My typical use cases don't usually involve actual text in the pictures themselves, but I definitely have seen lots of situations where it gets confused and tries to insert the description of the image into random speech bubbles. I can "usually" fix this most of the time by explicitly stating that there should be no text in the image.

I've gotten some pretty accurate images in one shot though that would've taken me 1000 rolls/mangling to get MJ to do:

- Historical 1980s photograph of the Kool-Aid man busting through the Berlin Wall

I haven't tried DeepFloyd or Ideogram, so maybe I'll give them a shot. From what I've gathered 99% of people who use these just use them to either generate anime, or facial portrait type stuff so most of the models out there are tuned for that kind of thing. DALL-E 3 is the first model I've used (including SDXL, etc) that can actually get pretty close to matching my prompt.

GaggiX · on Oct 20, 2023

>Typical AI failure modes: "anime" generates a kind of commercial/fanart style that doesn't exist rather than frames from a TV show.

People usually want anime artwork, not frames from a show. If you want that take the effort to write it.

astrange · on Oct 20, 2023

I mention this one because Dalle2 actually does work if you say "anime screenshot" (it knows studio names too.) 3 does not understand "screenshot" (makes pictures of people watching something on a TV) and blocks you if you try to reference anything copyrighted, so no "N64 game" either. Time periods like "80s anime" kinda work though.

But the main point is that it makes it online English centric. That style isn't called "anime" in Chinese/Japanese, but if you try to prompt in those languages it translates it first. Basically, if you could control it with images as well as text that'd help.

crustaceansoup · on Oct 20, 2023

I can fix most issues by characterizing the issues to ChatGPT. I'll tell it what DALL-E's limitations are and why its prompts don't work and it (usually) "listens" and fixes things. It "knows" what a prompt is, so you could probably just tell it that it needs to be explicit with characters each time and it will be.

I've been just playing with it and generating silly images, I find working with the LLM to generate prompts is really entertaining and can go in directions I wouldn't. I can just ask for "software development memes", then "make some more but reminiscent of famous memes", and then maybe ask it to "create some images blending game development with cosmic horror", then "I like prompt #2, create some variants of that but in the style of Junji Ito" and on and on.

astrange · on Oct 20, 2023

Yeah, it's good at that. It's very good at combining concepts it is familiar with and can do a decent job at comics.

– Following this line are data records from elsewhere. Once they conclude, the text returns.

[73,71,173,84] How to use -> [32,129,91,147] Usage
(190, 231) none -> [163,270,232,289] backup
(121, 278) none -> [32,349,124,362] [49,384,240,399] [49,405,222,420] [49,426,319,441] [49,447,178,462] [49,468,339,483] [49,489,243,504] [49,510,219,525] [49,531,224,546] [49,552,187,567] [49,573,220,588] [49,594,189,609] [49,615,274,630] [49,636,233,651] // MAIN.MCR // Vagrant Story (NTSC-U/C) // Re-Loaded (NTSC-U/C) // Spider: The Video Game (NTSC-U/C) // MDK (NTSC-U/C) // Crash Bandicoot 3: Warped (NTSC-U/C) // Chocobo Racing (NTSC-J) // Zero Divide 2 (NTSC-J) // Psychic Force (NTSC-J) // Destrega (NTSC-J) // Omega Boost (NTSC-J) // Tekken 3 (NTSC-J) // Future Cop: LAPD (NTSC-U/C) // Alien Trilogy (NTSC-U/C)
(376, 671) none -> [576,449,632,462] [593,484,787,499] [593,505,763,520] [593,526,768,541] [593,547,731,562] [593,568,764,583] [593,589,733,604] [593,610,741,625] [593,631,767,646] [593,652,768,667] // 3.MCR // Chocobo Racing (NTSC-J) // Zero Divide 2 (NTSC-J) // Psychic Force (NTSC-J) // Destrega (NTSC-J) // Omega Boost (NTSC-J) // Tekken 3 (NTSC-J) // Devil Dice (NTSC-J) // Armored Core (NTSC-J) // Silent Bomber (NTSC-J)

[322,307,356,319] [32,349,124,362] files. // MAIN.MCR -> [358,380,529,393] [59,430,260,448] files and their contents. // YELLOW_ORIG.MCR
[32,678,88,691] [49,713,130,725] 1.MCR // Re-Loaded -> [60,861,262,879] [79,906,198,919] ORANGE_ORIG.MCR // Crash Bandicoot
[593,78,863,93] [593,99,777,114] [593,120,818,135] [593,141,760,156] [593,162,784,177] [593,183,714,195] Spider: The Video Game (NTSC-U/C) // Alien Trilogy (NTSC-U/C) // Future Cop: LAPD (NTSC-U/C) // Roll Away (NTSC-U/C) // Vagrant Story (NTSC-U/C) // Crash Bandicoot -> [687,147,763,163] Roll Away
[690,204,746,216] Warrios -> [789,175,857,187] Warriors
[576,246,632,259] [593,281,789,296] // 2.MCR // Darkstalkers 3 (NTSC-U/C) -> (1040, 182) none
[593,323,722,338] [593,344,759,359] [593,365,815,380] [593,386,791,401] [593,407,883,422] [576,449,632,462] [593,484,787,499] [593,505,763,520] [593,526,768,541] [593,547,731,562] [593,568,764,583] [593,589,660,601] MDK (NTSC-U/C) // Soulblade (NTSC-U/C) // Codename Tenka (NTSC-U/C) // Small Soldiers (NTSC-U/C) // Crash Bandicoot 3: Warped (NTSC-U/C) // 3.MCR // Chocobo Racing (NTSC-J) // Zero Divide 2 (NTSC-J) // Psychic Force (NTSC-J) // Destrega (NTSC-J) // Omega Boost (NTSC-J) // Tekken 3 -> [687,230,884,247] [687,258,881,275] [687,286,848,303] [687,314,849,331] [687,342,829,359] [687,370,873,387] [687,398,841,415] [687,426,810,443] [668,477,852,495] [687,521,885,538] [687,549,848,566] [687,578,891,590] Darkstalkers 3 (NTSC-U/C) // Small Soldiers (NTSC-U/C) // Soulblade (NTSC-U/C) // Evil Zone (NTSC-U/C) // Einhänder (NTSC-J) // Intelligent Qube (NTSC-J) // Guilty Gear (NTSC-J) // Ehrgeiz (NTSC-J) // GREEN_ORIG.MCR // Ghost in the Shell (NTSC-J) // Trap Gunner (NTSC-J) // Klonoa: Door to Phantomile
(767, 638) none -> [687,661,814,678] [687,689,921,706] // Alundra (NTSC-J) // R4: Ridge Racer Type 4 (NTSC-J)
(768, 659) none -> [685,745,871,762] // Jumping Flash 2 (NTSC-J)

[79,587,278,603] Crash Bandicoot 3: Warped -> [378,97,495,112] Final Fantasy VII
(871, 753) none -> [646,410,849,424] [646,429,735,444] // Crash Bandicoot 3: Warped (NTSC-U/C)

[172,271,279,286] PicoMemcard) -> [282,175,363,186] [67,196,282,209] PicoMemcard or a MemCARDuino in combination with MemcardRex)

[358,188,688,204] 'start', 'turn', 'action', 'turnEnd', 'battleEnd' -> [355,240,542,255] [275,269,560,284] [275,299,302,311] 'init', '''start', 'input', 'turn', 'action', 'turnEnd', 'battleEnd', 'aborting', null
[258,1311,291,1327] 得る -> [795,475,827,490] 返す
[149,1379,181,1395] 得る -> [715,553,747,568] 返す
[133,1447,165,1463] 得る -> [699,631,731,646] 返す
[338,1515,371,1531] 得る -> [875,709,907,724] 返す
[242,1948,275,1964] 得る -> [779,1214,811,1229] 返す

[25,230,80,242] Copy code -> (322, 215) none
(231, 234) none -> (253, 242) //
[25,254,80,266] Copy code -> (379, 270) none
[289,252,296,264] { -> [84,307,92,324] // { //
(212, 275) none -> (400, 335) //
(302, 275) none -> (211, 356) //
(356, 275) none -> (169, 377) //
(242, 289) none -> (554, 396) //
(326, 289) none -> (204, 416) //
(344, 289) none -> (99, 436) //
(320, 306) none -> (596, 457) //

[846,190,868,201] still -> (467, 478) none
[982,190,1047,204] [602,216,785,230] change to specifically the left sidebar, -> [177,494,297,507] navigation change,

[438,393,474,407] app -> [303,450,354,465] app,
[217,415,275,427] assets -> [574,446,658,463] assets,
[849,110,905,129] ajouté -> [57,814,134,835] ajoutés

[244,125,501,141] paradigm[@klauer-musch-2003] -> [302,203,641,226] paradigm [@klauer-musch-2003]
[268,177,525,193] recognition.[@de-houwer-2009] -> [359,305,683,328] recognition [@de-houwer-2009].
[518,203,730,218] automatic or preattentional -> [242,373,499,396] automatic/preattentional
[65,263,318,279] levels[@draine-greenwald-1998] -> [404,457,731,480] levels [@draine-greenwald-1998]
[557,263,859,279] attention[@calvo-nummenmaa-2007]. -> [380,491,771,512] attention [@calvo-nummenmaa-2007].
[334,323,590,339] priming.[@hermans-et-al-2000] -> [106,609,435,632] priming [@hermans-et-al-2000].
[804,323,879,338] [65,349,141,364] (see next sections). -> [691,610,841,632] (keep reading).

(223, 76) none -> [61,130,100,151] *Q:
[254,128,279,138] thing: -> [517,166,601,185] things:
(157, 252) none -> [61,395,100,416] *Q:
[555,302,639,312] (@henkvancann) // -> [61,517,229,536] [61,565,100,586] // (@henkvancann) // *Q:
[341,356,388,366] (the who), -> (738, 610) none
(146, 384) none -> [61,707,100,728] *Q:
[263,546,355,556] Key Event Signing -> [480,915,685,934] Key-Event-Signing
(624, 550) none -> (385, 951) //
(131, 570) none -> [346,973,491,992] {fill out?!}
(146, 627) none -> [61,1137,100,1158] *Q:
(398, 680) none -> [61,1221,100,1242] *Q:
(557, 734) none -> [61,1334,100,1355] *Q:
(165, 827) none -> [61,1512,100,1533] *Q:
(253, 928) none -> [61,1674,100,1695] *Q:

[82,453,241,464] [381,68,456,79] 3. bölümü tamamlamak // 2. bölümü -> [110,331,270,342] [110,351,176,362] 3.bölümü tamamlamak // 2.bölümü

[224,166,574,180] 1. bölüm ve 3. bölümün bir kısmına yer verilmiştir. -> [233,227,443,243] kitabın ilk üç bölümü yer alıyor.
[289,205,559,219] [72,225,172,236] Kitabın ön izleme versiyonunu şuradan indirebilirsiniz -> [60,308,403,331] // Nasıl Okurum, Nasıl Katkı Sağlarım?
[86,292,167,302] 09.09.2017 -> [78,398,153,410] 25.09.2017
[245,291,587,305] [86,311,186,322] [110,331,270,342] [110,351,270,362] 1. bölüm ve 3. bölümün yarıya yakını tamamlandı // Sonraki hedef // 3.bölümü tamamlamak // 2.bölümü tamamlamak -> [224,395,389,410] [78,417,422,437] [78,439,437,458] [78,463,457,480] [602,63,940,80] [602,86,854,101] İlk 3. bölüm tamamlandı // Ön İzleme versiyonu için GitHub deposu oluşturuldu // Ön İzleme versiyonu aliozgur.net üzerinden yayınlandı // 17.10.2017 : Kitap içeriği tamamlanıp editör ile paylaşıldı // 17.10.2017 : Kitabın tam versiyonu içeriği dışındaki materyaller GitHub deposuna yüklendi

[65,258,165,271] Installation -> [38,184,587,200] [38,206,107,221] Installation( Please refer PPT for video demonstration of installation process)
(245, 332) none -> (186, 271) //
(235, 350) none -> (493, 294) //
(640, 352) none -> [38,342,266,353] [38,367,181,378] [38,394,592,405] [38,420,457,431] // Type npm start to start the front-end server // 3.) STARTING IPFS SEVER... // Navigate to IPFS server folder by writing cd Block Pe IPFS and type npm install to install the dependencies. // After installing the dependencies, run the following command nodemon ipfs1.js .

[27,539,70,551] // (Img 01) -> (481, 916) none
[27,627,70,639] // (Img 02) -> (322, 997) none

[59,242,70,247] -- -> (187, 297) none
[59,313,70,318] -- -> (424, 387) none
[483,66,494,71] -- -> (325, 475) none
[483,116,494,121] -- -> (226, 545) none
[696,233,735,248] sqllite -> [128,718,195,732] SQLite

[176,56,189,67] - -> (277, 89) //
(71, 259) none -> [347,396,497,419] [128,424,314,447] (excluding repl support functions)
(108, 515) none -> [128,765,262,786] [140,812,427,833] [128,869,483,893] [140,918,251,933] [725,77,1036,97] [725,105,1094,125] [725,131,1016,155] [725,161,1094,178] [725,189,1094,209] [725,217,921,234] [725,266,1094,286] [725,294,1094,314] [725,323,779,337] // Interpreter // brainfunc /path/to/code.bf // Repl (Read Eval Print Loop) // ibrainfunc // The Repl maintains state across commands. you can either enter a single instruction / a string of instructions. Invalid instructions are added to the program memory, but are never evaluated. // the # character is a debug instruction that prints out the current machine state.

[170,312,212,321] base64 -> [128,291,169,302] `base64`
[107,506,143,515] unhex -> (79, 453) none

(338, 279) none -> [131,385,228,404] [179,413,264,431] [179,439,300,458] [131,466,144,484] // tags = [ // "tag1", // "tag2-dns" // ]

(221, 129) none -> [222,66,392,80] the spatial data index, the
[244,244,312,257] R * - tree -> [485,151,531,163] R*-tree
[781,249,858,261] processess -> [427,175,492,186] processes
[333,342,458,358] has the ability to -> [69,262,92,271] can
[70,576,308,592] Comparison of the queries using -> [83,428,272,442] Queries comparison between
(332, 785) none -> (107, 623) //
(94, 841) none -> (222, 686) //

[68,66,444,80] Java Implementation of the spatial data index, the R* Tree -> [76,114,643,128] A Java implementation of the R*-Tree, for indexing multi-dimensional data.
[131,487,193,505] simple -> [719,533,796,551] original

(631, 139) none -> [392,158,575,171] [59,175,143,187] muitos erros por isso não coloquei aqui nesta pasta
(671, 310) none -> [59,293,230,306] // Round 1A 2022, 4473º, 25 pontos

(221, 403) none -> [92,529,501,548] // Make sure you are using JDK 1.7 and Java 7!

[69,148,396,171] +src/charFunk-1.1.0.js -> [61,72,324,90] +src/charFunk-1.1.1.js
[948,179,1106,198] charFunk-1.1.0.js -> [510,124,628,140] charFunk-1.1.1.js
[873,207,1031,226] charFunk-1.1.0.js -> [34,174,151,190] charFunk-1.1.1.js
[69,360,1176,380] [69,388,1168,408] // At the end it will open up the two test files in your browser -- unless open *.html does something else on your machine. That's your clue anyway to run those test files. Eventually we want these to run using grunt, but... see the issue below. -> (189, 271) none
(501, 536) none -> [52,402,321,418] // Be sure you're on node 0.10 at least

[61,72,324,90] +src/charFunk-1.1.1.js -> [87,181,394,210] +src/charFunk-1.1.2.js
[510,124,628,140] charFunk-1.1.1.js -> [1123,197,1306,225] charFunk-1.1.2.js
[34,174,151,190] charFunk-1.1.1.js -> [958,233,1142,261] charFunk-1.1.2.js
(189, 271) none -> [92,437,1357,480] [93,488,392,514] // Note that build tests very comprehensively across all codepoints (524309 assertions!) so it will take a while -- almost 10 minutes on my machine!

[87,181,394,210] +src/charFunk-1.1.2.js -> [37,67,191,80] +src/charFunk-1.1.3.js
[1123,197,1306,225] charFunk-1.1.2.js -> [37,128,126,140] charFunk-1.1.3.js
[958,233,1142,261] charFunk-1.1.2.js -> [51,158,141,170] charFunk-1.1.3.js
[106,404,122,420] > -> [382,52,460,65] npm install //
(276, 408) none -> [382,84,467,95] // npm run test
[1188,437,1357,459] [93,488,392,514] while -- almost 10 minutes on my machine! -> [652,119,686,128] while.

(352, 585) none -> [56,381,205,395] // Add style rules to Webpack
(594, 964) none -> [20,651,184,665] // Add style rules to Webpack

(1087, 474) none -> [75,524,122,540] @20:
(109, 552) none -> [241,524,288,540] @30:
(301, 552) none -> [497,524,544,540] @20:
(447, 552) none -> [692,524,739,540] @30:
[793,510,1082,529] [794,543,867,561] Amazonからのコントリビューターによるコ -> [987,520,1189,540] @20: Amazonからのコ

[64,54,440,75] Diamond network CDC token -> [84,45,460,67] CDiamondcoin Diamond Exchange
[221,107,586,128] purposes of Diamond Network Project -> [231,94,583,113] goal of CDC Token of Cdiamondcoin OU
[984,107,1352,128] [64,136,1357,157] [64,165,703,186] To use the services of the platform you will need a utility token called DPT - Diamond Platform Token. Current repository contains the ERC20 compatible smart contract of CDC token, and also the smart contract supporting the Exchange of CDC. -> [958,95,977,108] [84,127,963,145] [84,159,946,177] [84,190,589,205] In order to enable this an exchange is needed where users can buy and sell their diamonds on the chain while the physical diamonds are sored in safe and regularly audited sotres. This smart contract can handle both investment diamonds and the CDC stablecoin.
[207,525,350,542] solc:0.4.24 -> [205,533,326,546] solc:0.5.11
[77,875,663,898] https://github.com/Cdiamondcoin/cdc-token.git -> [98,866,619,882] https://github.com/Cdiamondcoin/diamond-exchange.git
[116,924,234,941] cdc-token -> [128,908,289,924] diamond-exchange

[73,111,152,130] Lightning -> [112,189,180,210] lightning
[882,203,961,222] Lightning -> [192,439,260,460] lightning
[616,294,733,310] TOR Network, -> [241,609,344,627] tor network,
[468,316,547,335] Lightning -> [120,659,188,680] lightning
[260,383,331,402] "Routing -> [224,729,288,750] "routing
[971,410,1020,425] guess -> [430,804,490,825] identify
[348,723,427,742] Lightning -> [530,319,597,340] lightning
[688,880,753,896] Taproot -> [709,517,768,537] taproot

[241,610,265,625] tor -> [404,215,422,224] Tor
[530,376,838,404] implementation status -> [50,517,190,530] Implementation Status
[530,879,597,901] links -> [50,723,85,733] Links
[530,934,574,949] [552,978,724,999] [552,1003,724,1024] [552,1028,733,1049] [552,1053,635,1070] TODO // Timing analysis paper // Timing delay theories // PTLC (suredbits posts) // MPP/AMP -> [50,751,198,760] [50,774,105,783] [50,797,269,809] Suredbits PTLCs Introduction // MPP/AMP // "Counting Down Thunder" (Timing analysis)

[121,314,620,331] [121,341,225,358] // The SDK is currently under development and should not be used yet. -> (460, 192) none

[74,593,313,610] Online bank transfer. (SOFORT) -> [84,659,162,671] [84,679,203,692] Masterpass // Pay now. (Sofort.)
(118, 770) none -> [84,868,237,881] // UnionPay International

I've seen other people do comics with "meme characters" like Pepe in, but I don't know the trick; it usually complains about proper names and when I tried a few paraphrases it inexplicably produced Reddit ragefaces.

thom · on Oct 20, 2023

I recognise some of what you're saying here. I've used DALL-E 3 in anger recently and while the results have really impressed me, every time I've tried to actually tweak and improve something I've ended up getting further and further away from what I want.

bbstats · on Oct 20, 2023

Quick test on Dall-E 3 (bing.com/create) vs ideogram, and ideogram is not even close in terms of quality.

astrange · on Oct 20, 2023

Image quality no, it's just especially good at being able to spell words compared to Midjourney.

Deepfloyd is a local model sponsored by Stability that's older than SDXL.

thequadehunter · on Oct 20, 2023

Is there evidence that bing creator does this? I remember when it first rolled out there the generations were lower quality but didn't stray as far as Chatgpt. It's just anecdotal though, so might not be true.